"À Aulnay, les problèmes se concentrent au nord de la ville, à côté du parc Robert Ballanger dans des cités en voie de réhabilitation. Ici, c'est un quartier où les pavillons s'échangent à 300 000 € ! C'est pourquoi j'aime que les journalistes viennent sur place", asticote Jean-Claude Cahagnet, l'oeil malicieux et le débit mitraillette. Toutefois, le chef, Maître cuisinier et seul étoilé de Seine-Saint-Denis, reconnaît qu'il fut lui aussi habité par des clichés à sa première visite dans cette ville du '9-3'.
Né dans un quartier populaire parisien, Jean-Claude Cahagnet a passé son enfance en vallée de Chevreuse : "Je n'ai pas voulu suivre d'autres études après mon CAP cuisine obtenu à Tecomah [à Jouy-en-Josas]. Les BTH ou les BTS, à l'époque, c'était pour diriger. Moi, je voulais cuisiner", s'amuse le restaurateur qui connaît, en 1986, après celle de l'enfance, une seconde rupture géographique. Il quitte les cuisines de son mentor, Jean-Pierre Philippe, chef de la Toque blanche aux Mesnuls (78) pour rejoindre Gérard Vié à Versailles. "J'ai quitté une maison où on découpait entier un sanglier pour une tablée de chasseurs pour rejoindre les Trois Marches, face au château de Versailles où les clients pouvaient arriver en hélicoptère. La rupture fut aussi culinaire, du lièvre à la royale aux carottes-fanes plongées dans un bain chocolaté. Cependant, les deux univers était luxueux", se souvient-il.
"Coup de foudre"
En 1997, il se rend à Aulnay-sous-Bois où l'Auberge des Saints-Pères est à vendre. "La Seine-Saint-Denis souffrait déjà d'une mauvaise image. J'ai pourtant eu un coup de foudre à la première visite. J'ai senti le potentiel, avec le parc des expositions et l'étape gourmande sur la route de Roissy. Quant à la clientèle locale, c'est un peu l'histoire des gens du nord et des gens du sud", s'attendrit l'entrepreneur qui n'oublie cependant pas les cinq couverts journaliers de moyenne de la première année : "Un an plus tard, j'ai retourné la table en imposant à mon associé une cuisine fusion-évolutive avec, par exemple, une association huître-chipolata-hibiscus-foie gras et Schweppes gélifié. Certains crièrent au scandale, d'autres au génie mais le succès fut immédiat." En 2004, le guide Michelin lui décerne une étoile "C'était comme si nous avions gagné la coupe du monde, les gens klaxonnaient en passant devant le restaurant."

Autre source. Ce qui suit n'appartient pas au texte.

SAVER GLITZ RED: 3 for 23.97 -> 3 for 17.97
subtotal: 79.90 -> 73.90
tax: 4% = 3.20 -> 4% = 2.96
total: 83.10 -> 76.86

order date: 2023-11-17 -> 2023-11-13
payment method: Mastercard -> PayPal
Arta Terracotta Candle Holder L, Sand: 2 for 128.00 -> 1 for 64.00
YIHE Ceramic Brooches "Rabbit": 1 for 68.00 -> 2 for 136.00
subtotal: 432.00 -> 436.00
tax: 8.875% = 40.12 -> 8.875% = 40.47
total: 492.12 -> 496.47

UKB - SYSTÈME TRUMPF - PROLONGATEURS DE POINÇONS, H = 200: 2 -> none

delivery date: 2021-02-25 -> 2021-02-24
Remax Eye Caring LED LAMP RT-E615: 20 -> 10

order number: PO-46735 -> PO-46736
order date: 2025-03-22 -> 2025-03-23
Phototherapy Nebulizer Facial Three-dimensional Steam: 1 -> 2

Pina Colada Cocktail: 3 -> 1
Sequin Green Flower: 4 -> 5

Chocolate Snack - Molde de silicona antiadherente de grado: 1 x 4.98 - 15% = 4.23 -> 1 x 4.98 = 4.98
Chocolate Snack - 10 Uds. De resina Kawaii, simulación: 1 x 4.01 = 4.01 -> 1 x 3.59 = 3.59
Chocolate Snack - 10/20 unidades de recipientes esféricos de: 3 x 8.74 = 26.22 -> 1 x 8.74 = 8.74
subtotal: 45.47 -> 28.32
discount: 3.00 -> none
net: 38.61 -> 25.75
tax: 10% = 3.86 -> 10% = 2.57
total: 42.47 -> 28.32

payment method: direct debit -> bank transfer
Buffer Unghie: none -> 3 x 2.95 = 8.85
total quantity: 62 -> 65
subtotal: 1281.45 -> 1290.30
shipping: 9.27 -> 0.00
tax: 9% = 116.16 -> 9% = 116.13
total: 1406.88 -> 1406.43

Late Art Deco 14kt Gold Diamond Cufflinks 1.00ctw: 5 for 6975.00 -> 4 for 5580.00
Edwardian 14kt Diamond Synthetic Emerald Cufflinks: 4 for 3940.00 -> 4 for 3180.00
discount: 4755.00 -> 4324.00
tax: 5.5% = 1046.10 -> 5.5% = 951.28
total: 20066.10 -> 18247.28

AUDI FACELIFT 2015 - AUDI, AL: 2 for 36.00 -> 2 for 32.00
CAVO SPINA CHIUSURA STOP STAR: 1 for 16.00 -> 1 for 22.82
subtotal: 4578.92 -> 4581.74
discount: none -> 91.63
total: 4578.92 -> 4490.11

Les émeutes urbaines arrivent un an après son sacre. "Il n'y avait aucun trouble dans le coin. On n'entendait même pas les convois de CRS rejoindre Sevran, à 3 km. Pourtant, des chroniqueurs célèbres me téléphonaient pour avoir mon avis sur la situation dans les banlieues", s'esclaffe le cuisinier qui pense que la proximité entre l'étoile et les émeutes de 2005 justifièrent ce déferlement médiatique avant de retomber. Ce serait oublier l'article ajourné de Libération en mars 2014, finalement publié dix jours après les événements de Charlie-Hebdo. La 'bonne' presse de Jean-Claude Cahagnet reste autant suspendue à sa localisation et à l'actualité des banlieues qu'au lancement de ses menus 'découverte' à 65 et 85 € et le 'long courrier' à 105 €. L'adéquation entre l'excellence du restaurant et un emplacement inhabituel peut au final servir l'entreprise. "En 2005, notre chiffre d'affaires a souffert des émeutes. La première question que posaient les clients c'était au sujet de ce qu'il adviendrait de leur voiture pendant leur repas. Puis, les médias ont attiré de nouvelles clientèles qui, traditionnellement, ont du mal à passer le périphérique", reconnaît le Maître cuisinier. Depuis onze ans, l'étoile de Jean-Claude Cahagnet brille au dessus de l'avenue de Nonneville et après l'article de Libération et son effet boule de neige, le site internet du Michelin relèverait plus de 1 500 visites hebdomadaires sur la page de l'Auberge des Saints-Pères.